● **Work instruction**
Go through the records below and return each line that has "number" in it.

START Dataset records

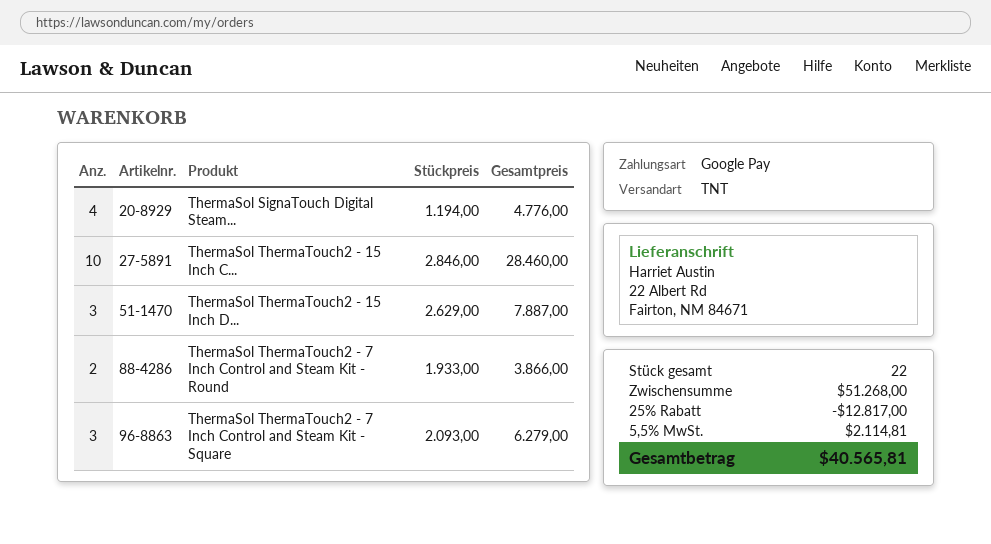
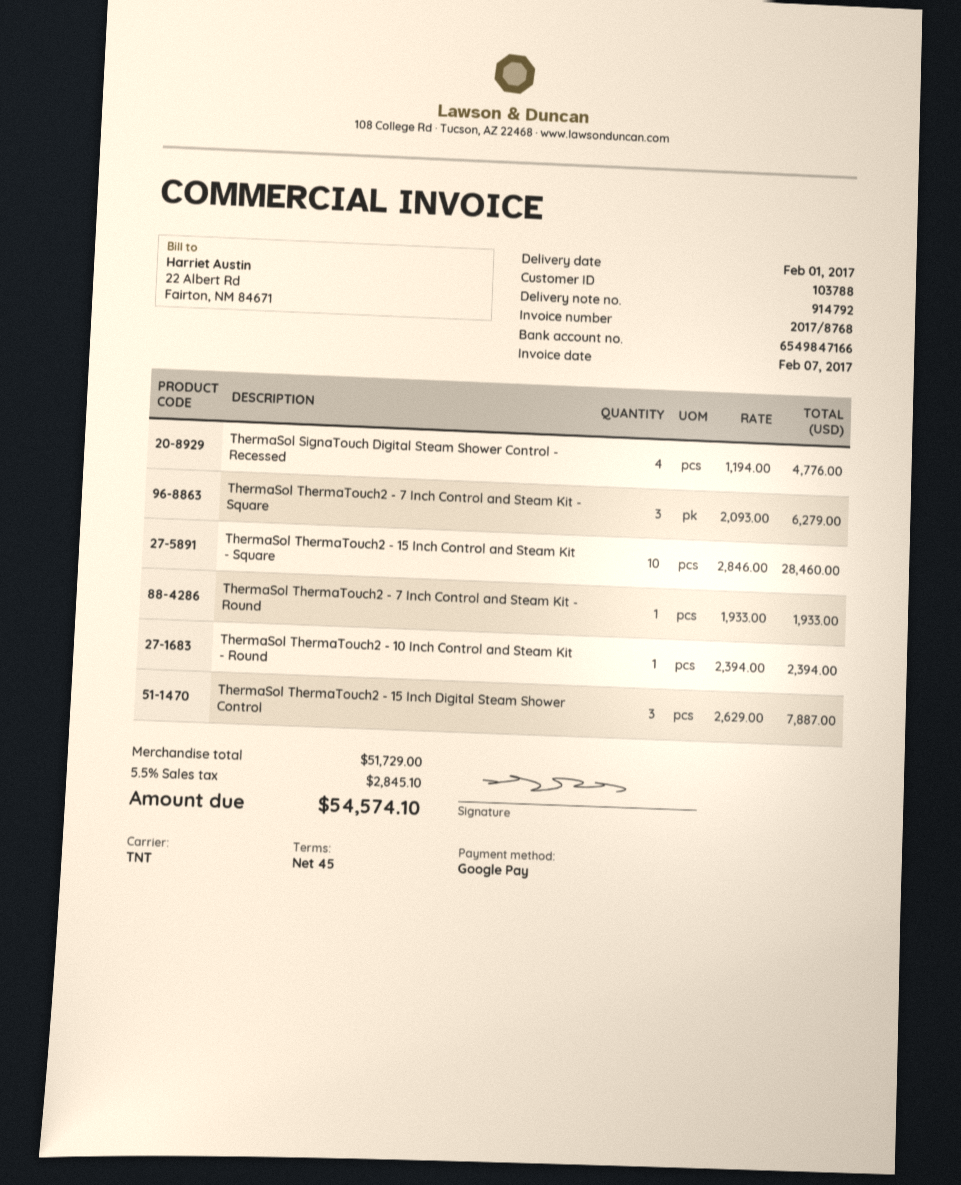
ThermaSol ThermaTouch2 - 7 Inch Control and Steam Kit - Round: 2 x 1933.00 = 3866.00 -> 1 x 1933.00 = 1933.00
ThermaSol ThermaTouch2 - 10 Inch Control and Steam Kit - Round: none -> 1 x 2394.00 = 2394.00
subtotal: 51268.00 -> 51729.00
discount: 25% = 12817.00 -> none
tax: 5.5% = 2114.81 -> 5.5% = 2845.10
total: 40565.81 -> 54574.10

END Dataset records
START Dataset records

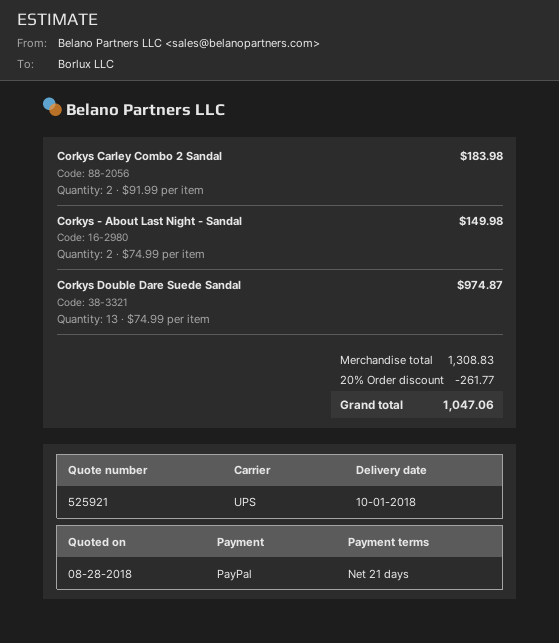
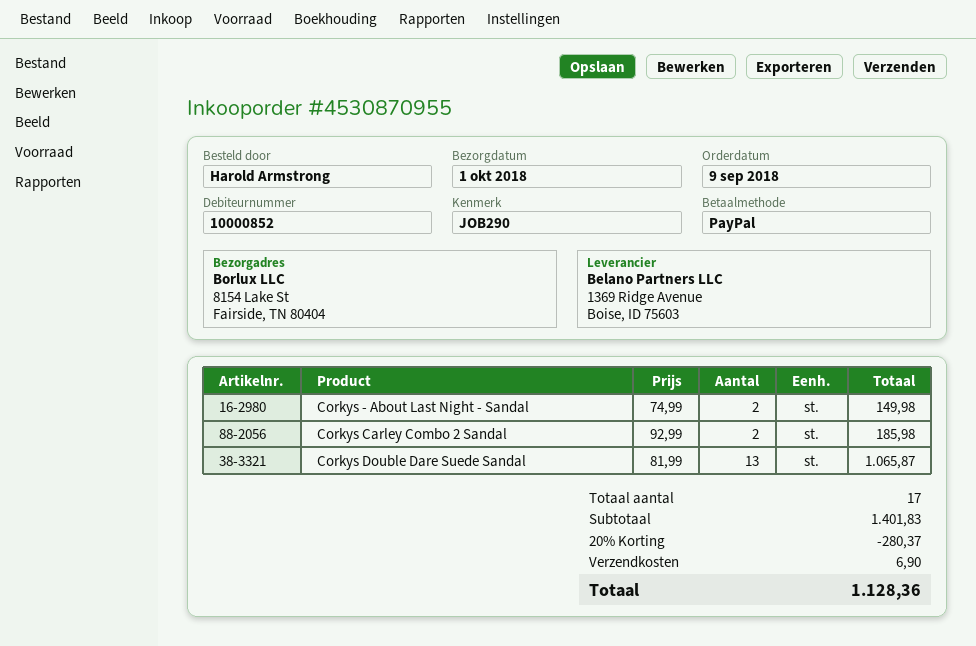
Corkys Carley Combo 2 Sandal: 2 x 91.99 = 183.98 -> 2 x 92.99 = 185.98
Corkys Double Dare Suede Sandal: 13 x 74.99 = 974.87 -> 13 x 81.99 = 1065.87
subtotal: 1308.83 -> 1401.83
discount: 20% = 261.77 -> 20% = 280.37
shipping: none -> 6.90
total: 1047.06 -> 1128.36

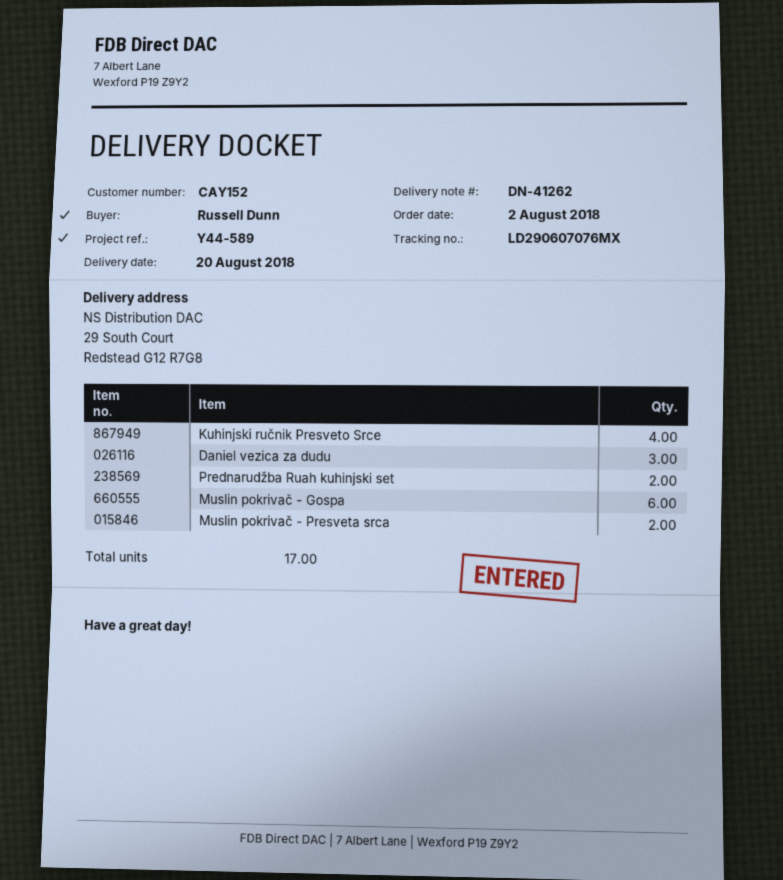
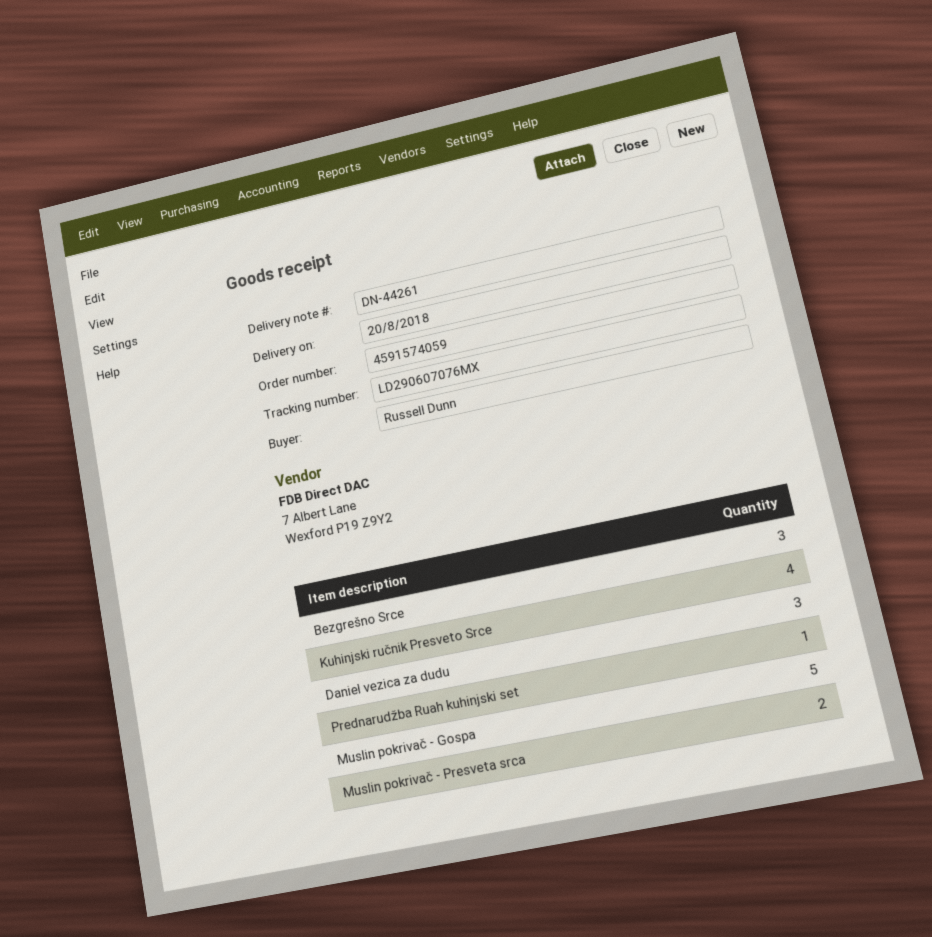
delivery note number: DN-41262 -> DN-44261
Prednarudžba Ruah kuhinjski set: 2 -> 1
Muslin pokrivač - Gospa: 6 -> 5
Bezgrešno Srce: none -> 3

END Dataset records
START Dataset records

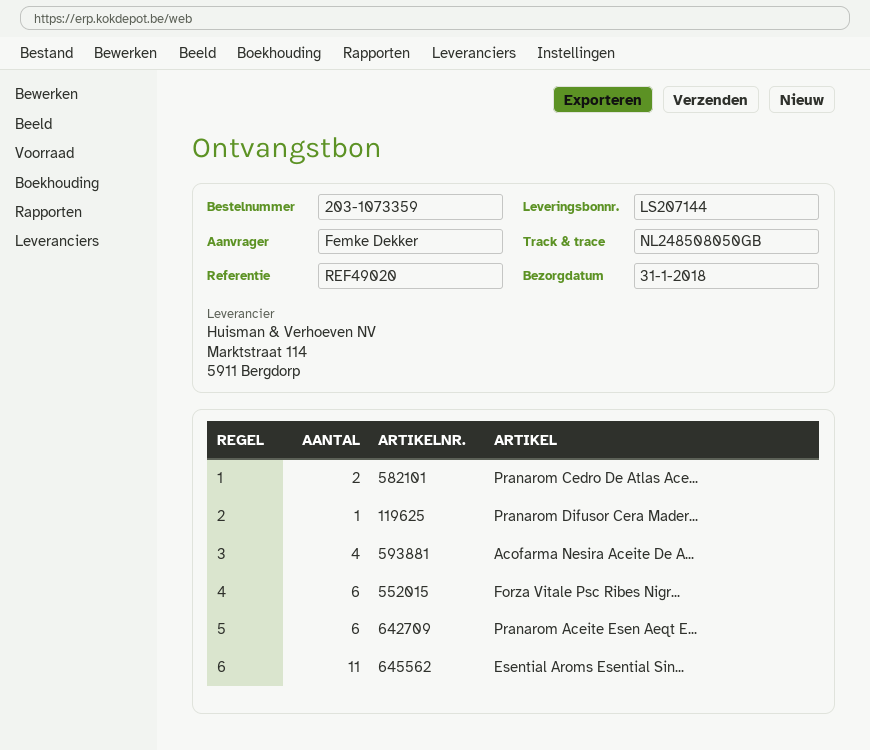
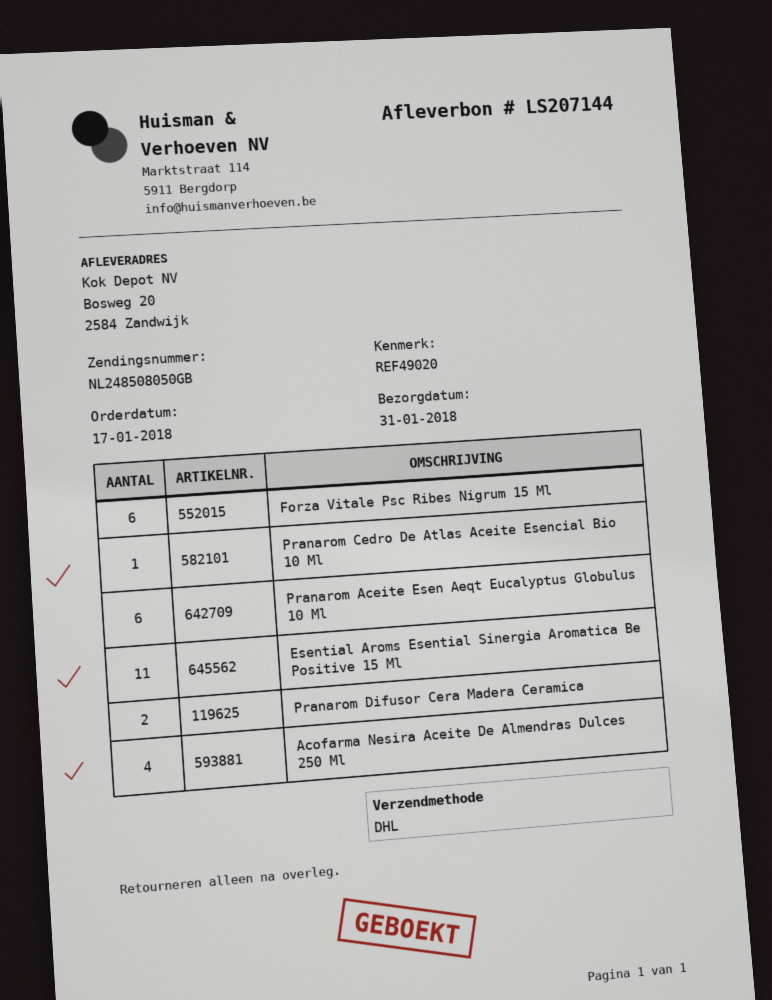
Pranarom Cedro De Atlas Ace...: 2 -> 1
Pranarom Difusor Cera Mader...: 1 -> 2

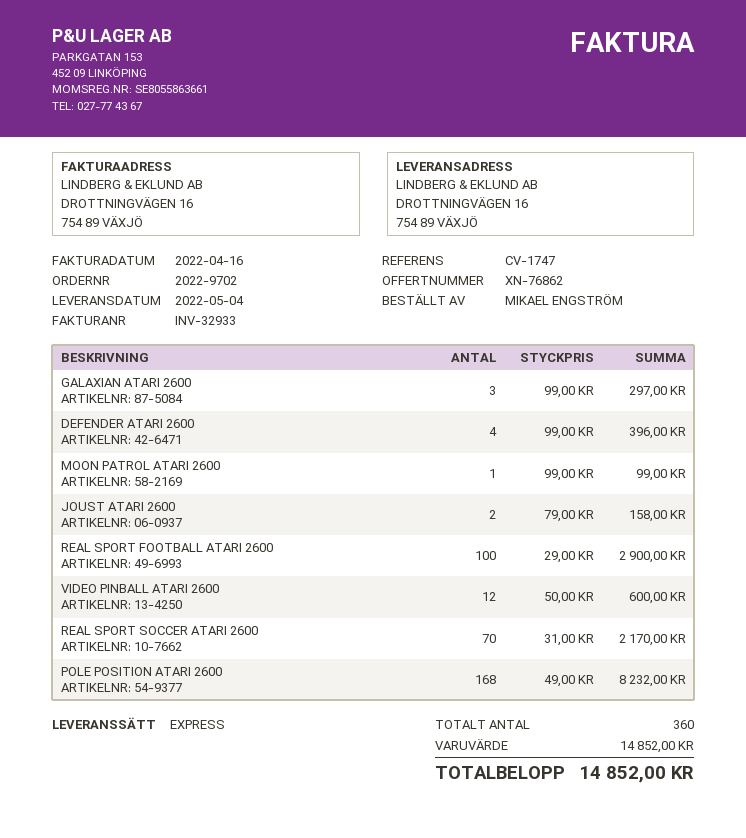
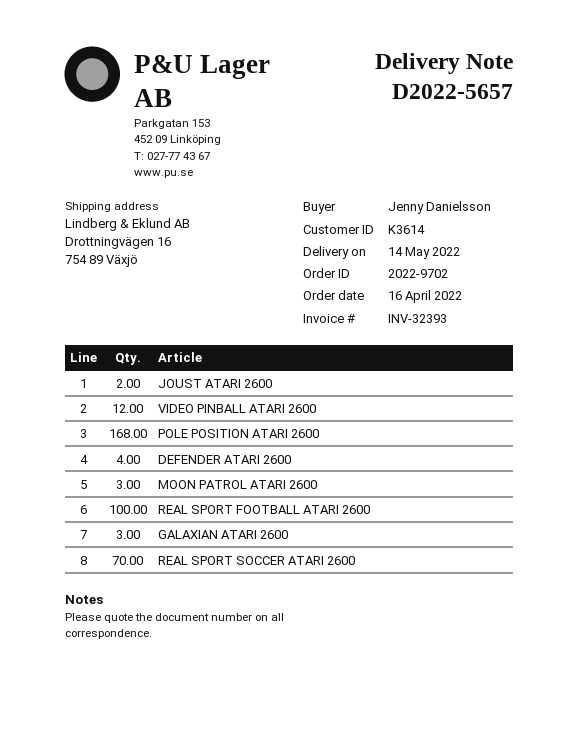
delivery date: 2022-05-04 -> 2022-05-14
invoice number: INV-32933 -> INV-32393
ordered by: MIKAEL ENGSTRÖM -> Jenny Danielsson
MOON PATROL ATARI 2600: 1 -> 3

END Dataset records

● **Output for this task**
delivery note number: DN-41262 -> DN-44261
invoice number: INV-32933 -> INV-32393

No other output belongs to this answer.